Hard to know fact from fiction

News and information flow constantly through the internet and especially through social media – but the massive amounts of fast information also make it difficult to tell fact from false information – especially when it comes to Africa. In the United States, so-called “fact checking” has been done for years by independent journalistic media, such as for example Politifact, investigating whether the claims and statistics often bandied about by politicians really stand up to scrutiny.

Researchers and journalists at the website Africa Check are now striving to bring this style of independent fact checking to Africa. They aim to review the many false claims about Africa, that are all too often left to circulate freely in both African and Western media.

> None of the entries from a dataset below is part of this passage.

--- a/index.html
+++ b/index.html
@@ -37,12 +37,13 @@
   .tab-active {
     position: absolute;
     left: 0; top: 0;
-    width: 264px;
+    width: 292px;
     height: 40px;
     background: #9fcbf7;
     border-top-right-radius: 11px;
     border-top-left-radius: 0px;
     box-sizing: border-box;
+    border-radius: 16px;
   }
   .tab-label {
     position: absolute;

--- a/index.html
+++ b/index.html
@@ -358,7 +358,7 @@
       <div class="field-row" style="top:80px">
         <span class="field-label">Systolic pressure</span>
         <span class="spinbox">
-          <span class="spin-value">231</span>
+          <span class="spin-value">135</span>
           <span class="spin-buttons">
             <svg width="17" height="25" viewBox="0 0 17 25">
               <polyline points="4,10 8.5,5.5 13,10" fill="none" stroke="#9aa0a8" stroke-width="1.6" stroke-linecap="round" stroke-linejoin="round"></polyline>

“When you can’t hold others accountable for their claims, and when policy is based on misinformation, then society cannot function”, explains Peter Cunliffe-Jones, journalist and founder of Africa Check.

Beyond the image of tribal warfare

According to Cunliffe-Jones, Africa Check is facing an important mission of considerable scope: It needs to bust the Western clichés about Africa as a continent populated by tribal warriors, while working at the local level to investigate public claims by officials in African states, where the amount and quality of data are often lacking.

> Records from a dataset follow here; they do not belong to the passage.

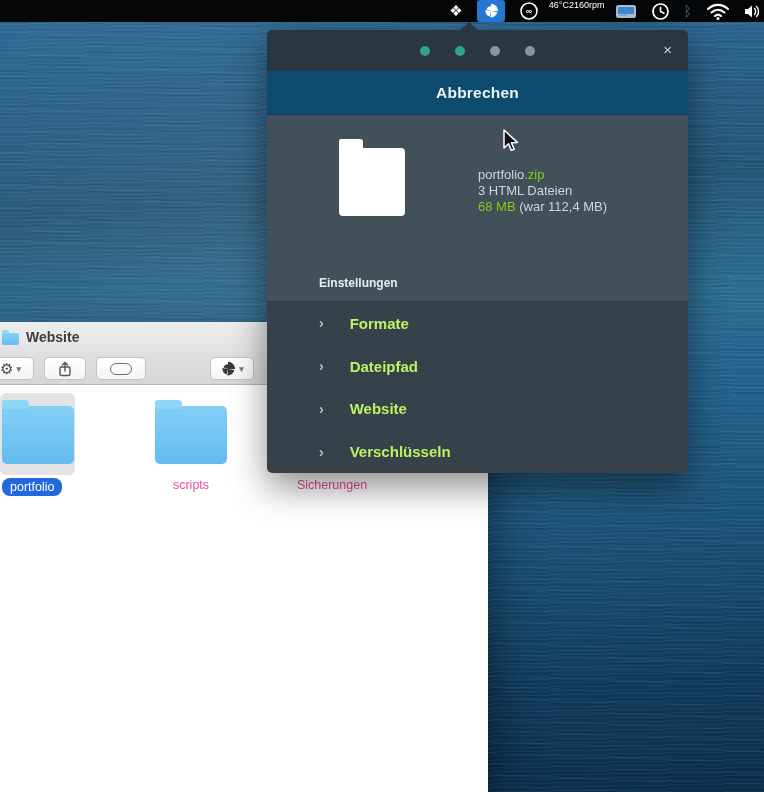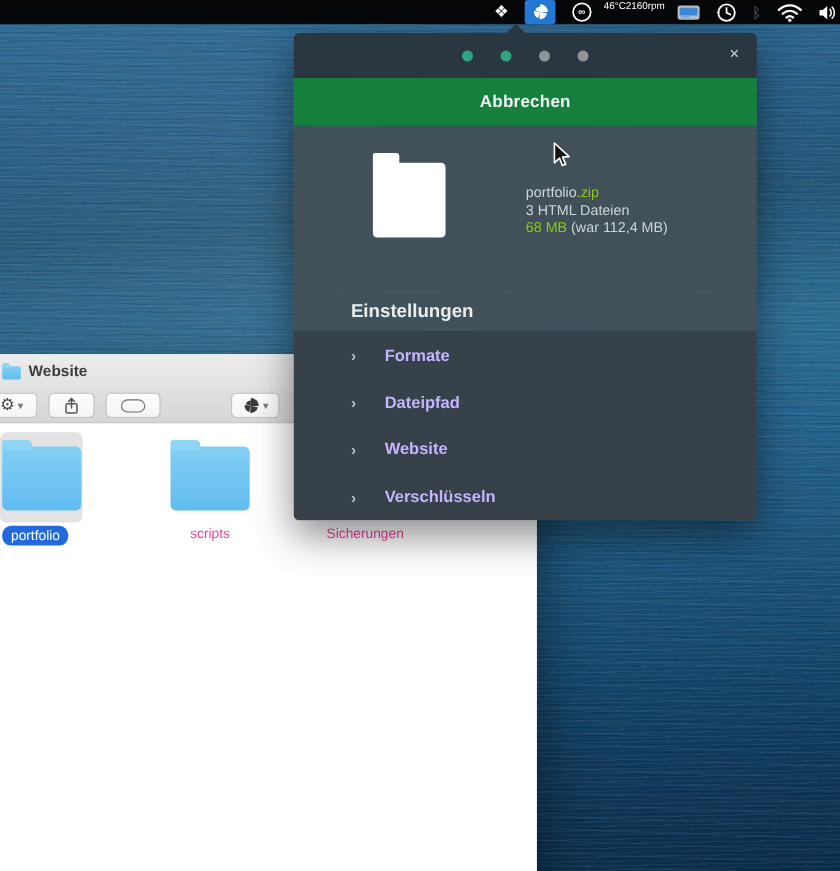--- a/index.html
+++ b/index.html
@@ -65,7 +65,7 @@
   .dot-on{background:#2fa384;}
   .dot-off{background:#8e9599;}
   .p-close{position:absolute;right:16px;top:9px;font-size:15px;color:#ced3d5;line-height:22px;}
-  .p-actions{height:44px;background:#15803d;display:flex;border-bottom:1px solid rgba(0,0,0,0.18);}
+  .p-actions{height:44px;background:#0c4a6e;display:flex;border-bottom:1px solid rgba(0,0,0,0.18);}
   .p-act{flex:1;display:flex;align-items:center;justify-content:center;
     font-size:15.5px;font-weight:700;color:#eef2f3;letter-spacing:0.2px;}
   .p-info{position:relative;height:150px;background:#42505a;}

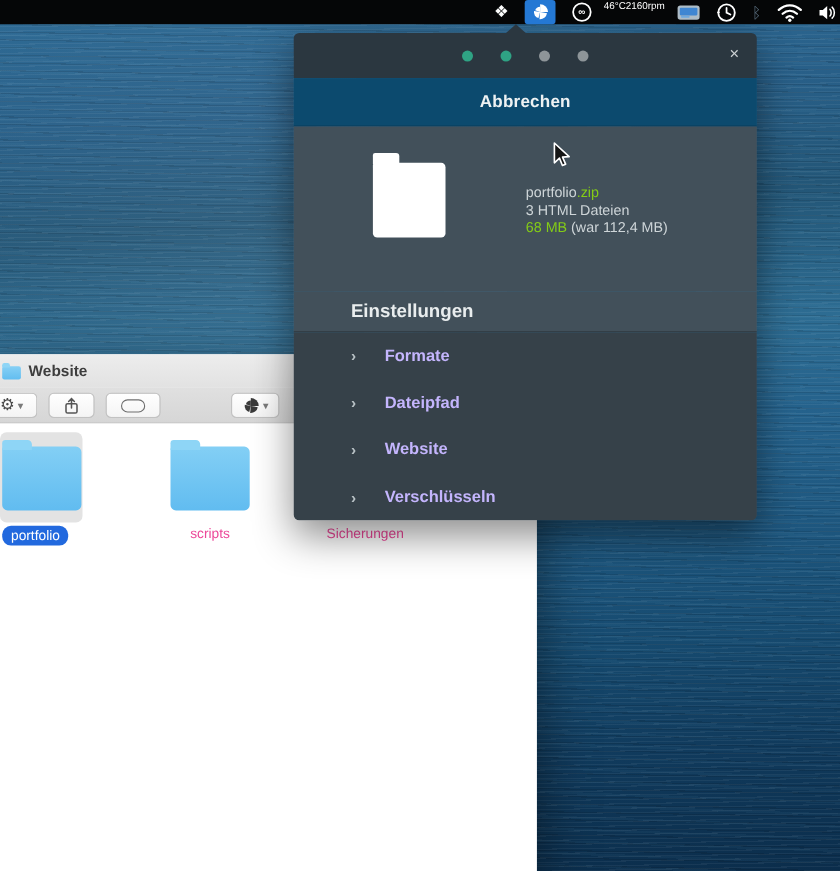--- a/index.html
+++ b/index.html
@@ -74,7 +74,7 @@
   .info-text{position:absolute;left:211px;top:52px;font-size:13px;line-height:16px;color:#ced5d8;}
   .teal{color:#84cc16;}
   .p-settings{height:37px;background:#42505a;display:flex;align-items:center;padding-left:52px;
-    font-size:17px;font-weight:700;color:#e9edee;border-bottom:1px solid rgba(0,0,0,0.22);}
+    font-size:12px;font-weight:700;color:#e9edee;border-bottom:1px solid rgba(0,0,0,0.22);}
   .p-items{height:171px;background:#364149;border-radius:0 0 5px 5px;display:flex;flex-direction:column;}
   .p-item{flex:1;display:flex;align-items:center;padding-left:52px;gap:26px;}
   .p-item .ichev{font-size:14px;font-weight:700;color:#b9c2c6;}

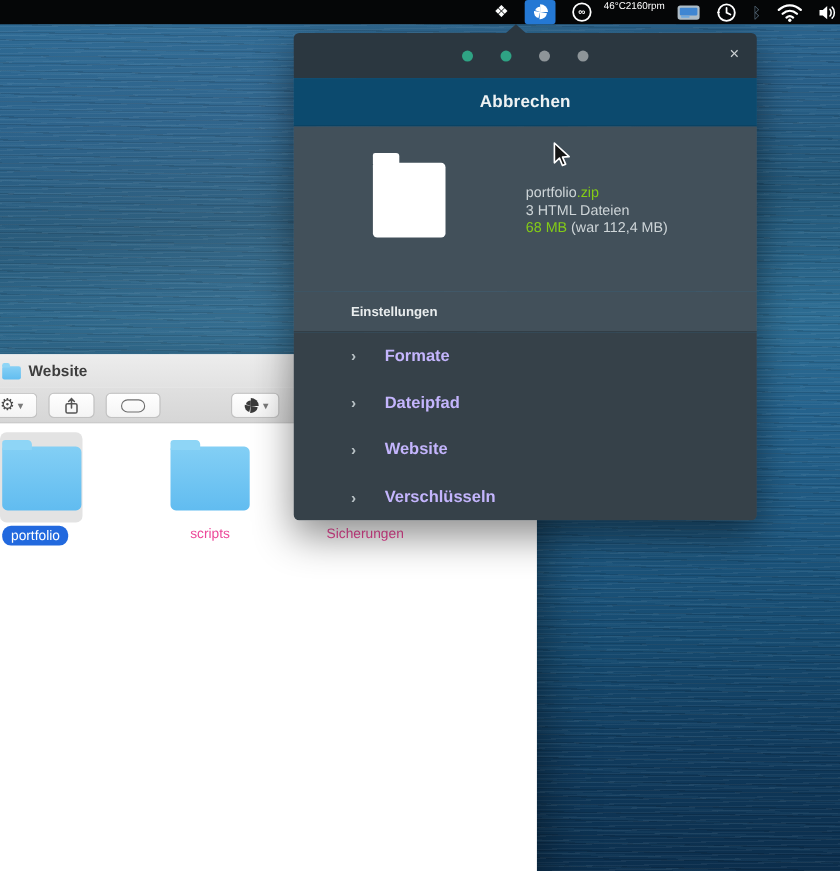--- a/index.html
+++ b/index.html
@@ -78,7 +78,7 @@
   .p-items{height:171px;background:#364149;border-radius:0 0 5px 5px;display:flex;flex-direction:column;}
   .p-item{flex:1;display:flex;align-items:center;padding-left:52px;gap:26px;}
   .p-item .ichev{font-size:14px;font-weight:700;color:#b9c2c6;}
-  .p-item .ilab{font-size:15px;font-weight:700;color:#c4b5fd;}
+  .p-item .ilab{font-size:15px;font-weight:700;color:#bef264;}
 
   .cursor{position:absolute;left:500px;top:128px;z-index:50;}
 </style>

Our ultimate goal is that fact-checking becomes an integral part of the culture and the media across the whole of Africa. That will of course require a long and sustained effort, as we’re dealing with a continent affected by a lot of myths – both in and outside of Africa, Peter Cunliffe-Jones told World’s Best News.

Dangers of wrong information

It’s not only in order to fight prejudice that Africa Check wants to clear up the many layers of misinformation. Misleading prejudice can also have grave consequences. Peter Cunliffe-Jones saw this first-hand when he worked in Nigeria in 2003.

”UNICEF was heading a large vaccine programme, with the aim of eliminating polio in the northern parts of Nigeria, where the disease is still endemic. But their efforts were completely defeated when prominent Nigerian politicians and religious leaders led the general public to believe that the polio vaccine was a Western plot with a covert agenda to sterilise Muslims. This misdirection was one of the prime reasons why the effort to eradicate polio was set back more than a decade. It was due to community leaders not being held responsible for their claims”, explains Peter Cunliffe-Jones.

Ebola the ”hoax”

The ongoing outbreak of Ebola in West Africa is another example of how rumours and false information – deliberate or not – can be a matter of life or death. Initially, many people In Liberia, Guinea and Sierra Leone were convinced that the outbreak of Ebola was a scam by officials trying to plunder public sector funds. For this reason, the warnings from the public health authorities were largely ignored.

”On the other hand, we recently saw a potentially very harmful rumour being stopped by Nigerian authorities and media. Claims that warm salt water can make a person immune to Ebola began to spread, especially online. But in this case, facts prevailed over fiction before it could cause major damage. It shows that people need good information to be able to make good decisions”, Peter Cunliffe-Jones concludes.